Extended Data Fig. 1 Single crystal growth.

a, X-ray diffraction pattern of the undoped, Ge- and Se-doped Mn3Si2Te6 crystals recorded on (0 0 L) plane at room temperature. The insets show a typical crystal image and a magnified X-ray diffraction data for Bragg peak (004). b–d, The energy dispersive spectroscopy images on a selected area of Mn3Si2Te6 crystal, taken at Mn \(K\alpha 1\) (b), Si \(K\alpha 1\) (c) and Te \(L\alpha 1\) (d) edges. e, Combined Mn, Si and Te EDS image, showing a spatially uniform stoichiometry of Mn3Si2Te6 crystal.

Extended Data Fig. 2 Magnetic properties of Mn3Si2Te6.
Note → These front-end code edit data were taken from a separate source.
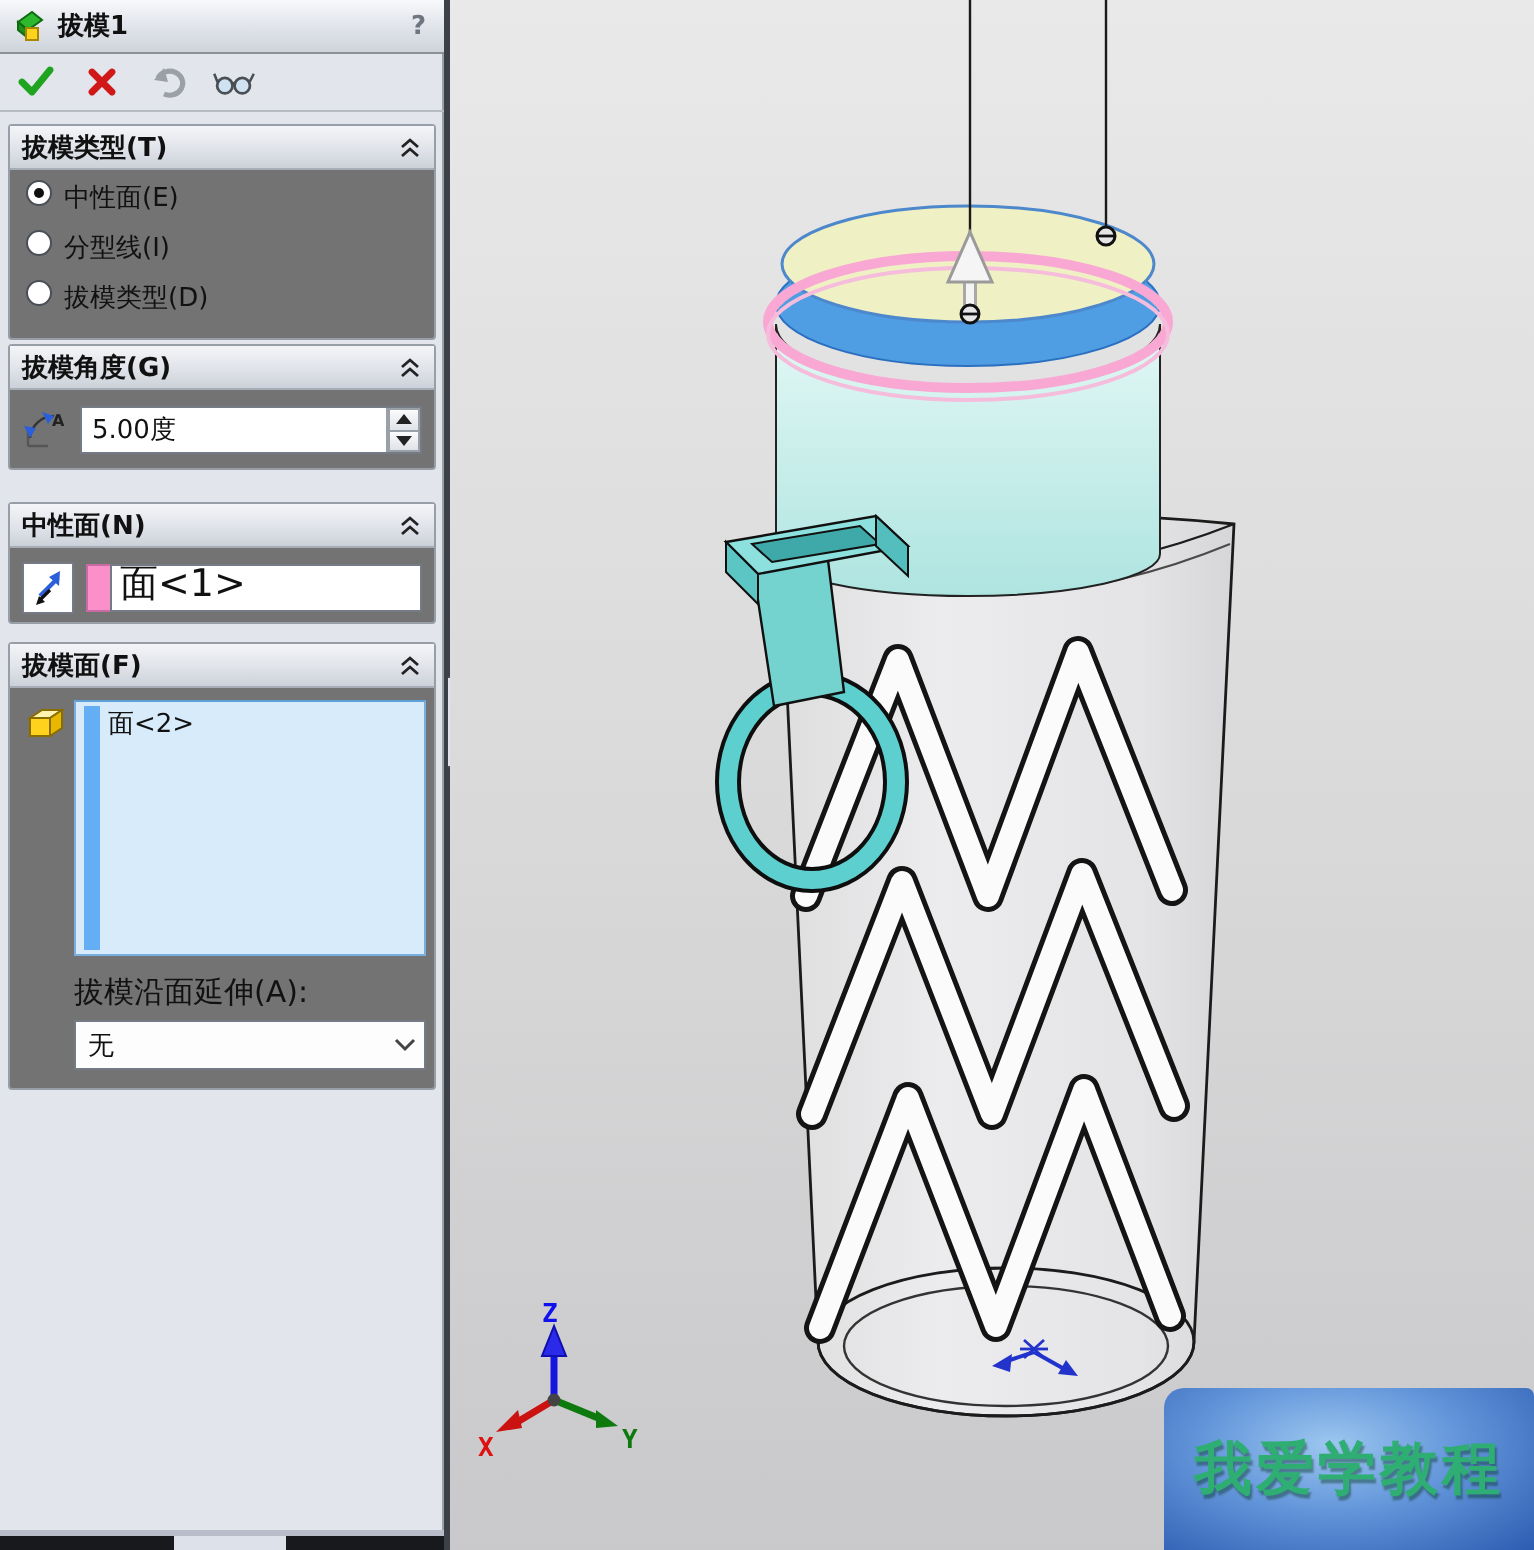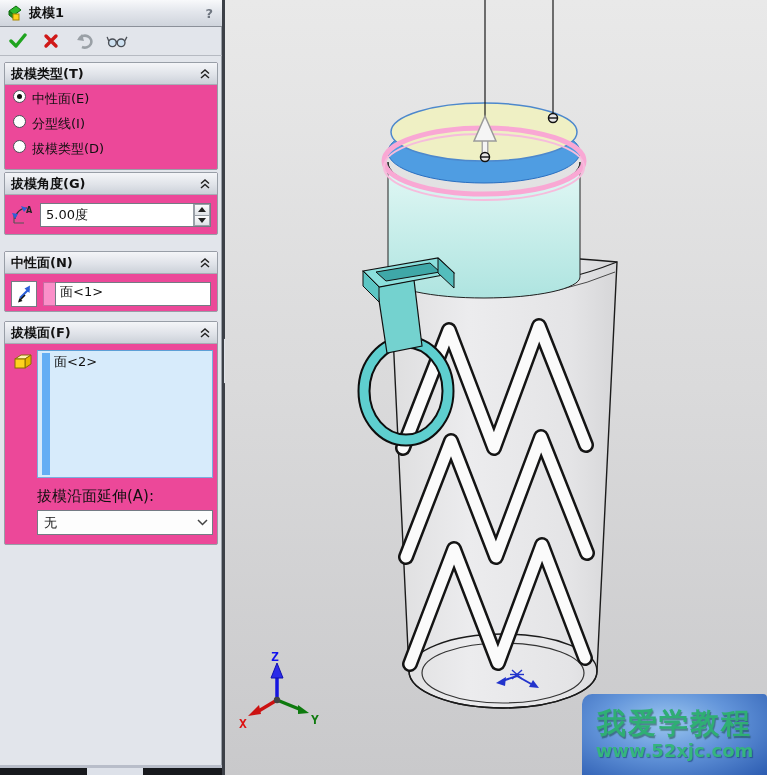--- a/index.html
+++ b/index.html
@@ -16,21 +16,21 @@
     background:linear-gradient(180deg,#f8f9fb 0%,#e3e6ec 45%,#cfd4dc 100%);
     border-bottom:1px solid #8b9099; display:flex; align-items:center; padding:0 6px; }
   #titlebar .t-title { font-size:13px; font-weight:bold; color:#111; margin-left:5px; flex:1; }
   #titlebar .t-help { font-size:13px; font-weight:bold; color:#6f7680; padding:0 3px; }
   #pm-toolbar { position:absolute; left:0; top:27px; width:222px; height:29px;
     display:flex; align-items:center; gap:11px; padding-left:7px;
     border-bottom:1px solid #b6bac2; }
   .tb-btn { width:22px; height:20px; display:flex; align-items:center; justify-content:center; }
 
   .group { position:absolute; left:4px; width:214px;
-    border:1px solid #989ea7; border-radius:2px; background:#ec4899; }
+    border:1px solid #989ea7; border-radius:2px; background:#737373; }
   .group-header { height:22px; display:flex; align-items:center; padding:0 6px;
     background:linear-gradient(180deg,#f4f5f8 0%,#e0e3e9 55%,#ccd1d9 100%);
     border-bottom:1px solid #a7adb6; font-size:13px; font-weight:bold; color:#111; }
   .group-header .gh-label { flex:1; }
   #grp-type   { top:62px;  height:108px; }
   #grp-angle  { top:172px; height:63px;  }
   #grp-neutral{ top:251px; height:61px;  }
   #grp-faces  { top:321px; height:224px; }
 
   .radio-row { display:flex; gap:6px; padding:5px 8px 2px 8px; }
@@ -49,21 +49,21 @@
     border:1px solid #9aa0a8; display:flex; align-items:center; justify-content:center; }
   .spin-btn.up { border-bottom:none; }
   .tri-up { width:0; height:0; border-left:4px solid transparent; border-right:4px solid transparent; border-bottom:5px solid #222; }
   .tri-dn { width:0; height:0; border-left:4px solid transparent; border-right:4px solid transparent; border-top:5px solid #222; }
 
   .sel-row { display:flex; align-items:center; gap:0; padding:7px 6px 0 6px; }
   .dir-btn { width:26px; height:26px; background:#fff; border:1px solid #747b84;
     margin-right:6px; display:flex; align-items:center; justify-content:center; }
   .swatch { width:12px; height:24px; background:#fb8fc9; border:1px solid #c86ba2; border-right:none; }
   .sel-field { flex:1; height:24px; background:#fff; border:1px solid #747b84;
-    font-size:13px; color:#111; display:flex; align-items:flex-start; padding-left:4px; }
+    font-size:19px; color:#111; display:flex; align-items:flex-end; padding-left:4px; }
 
   .faces-body { position:relative; height:179px; }
   .cube-icon-wrap { position:absolute; left:7px; top:8px; }
   .facelist { position:absolute; left:32px; top:6px; width:176px; height:128px;
     background:#d7ebfb; border:1px solid #79aede; border-top-color:#5d9fd6; }
   .facelist .fl-strip { position:absolute; left:4px; top:2px; bottom:2px; width:8px; background:#63aef4; }
   .facelist .fl-row { position:absolute; left:16px; top:2px; right:2px; height:18px;
     font-size:13px; color:#111; display:flex; align-items:center; }
   .prop-label { position:absolute; left:32px; top:143px; font-size:15px; color:#111; }
   .dropdown { position:absolute; left:32px; top:166px; width:176px; height:25px;
@@ -350,16 +350,15 @@
         <circle cx="52" cy="700" r="3.2" fill="#444"></circle>
         <text x="46" y="661" fill="#1111ee">Z</text>
         <text x="14" y="728" fill="#dd1111">X</text>
         <text x="86" y="724" fill="#0e7a0e">Y</text>
       </g>
     </svg>
   </div>
 
   <div id="watermark">
     <div class="wm-title">我爱学教程</div>
-    <div class="wm-url">www.52xjc.com</div>
   </div>
 
 </div>
 
 </body></html>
a–c, Temperature dependent magnetic susceptibility \(\chi (T)\) of undoped, Ge-doped and Se-doped Mn3Si2Te6 single crystals for \(H\parallel c\) (green) and \(H\parallel ab\) (red) at H = 1 kOe. d–f, Magnetic field-dependent magnetization \(M(H)\) of undoped, Ge-doped and Se-doped Mn3Si2Te6 single crystals for \(H\parallel c\) (green) and \(H\parallel ab\) (red) taken at T = 2 or 5 K.

Extended Data Fig. 3 Electronic conduction of Mn3Si2Te6 at zero magnetic field.

a–c, In-plane resistivity \({\rho }_{ab}\) as a function of the inverse temperature for undoped (a), Ge-doped (b) and Se-doped (c) Mn3Si2Te6 single crystals. Above and below Tc, \({\rho }_{ab}(T)\) follows the thermally activated semiconducting behaviour, described by \({\rho }_{ab}(T)\) \(\exp (\Delta /{k}_{B}T)\) (red line), with different transport gap Δ (Extended Data Table 1). d–f, Variable-range hopping (VRH) conduction at low temperatures for undoped (d), Ge-doped (e) and Se-doped (f) Mn3Si2Te6 single crystals. The in-plane resistivity \({\rho }_{ab}(T)\) is plotted as a function of 1/\({T}^{p}\) with exponents p = 1/4 (left), 1/3 (middle), and 1/2 (right), corresponding to the Mott-VRH models with three- and two-dimensions and the Efros-Shklovskii (ES) VRH model, respectively.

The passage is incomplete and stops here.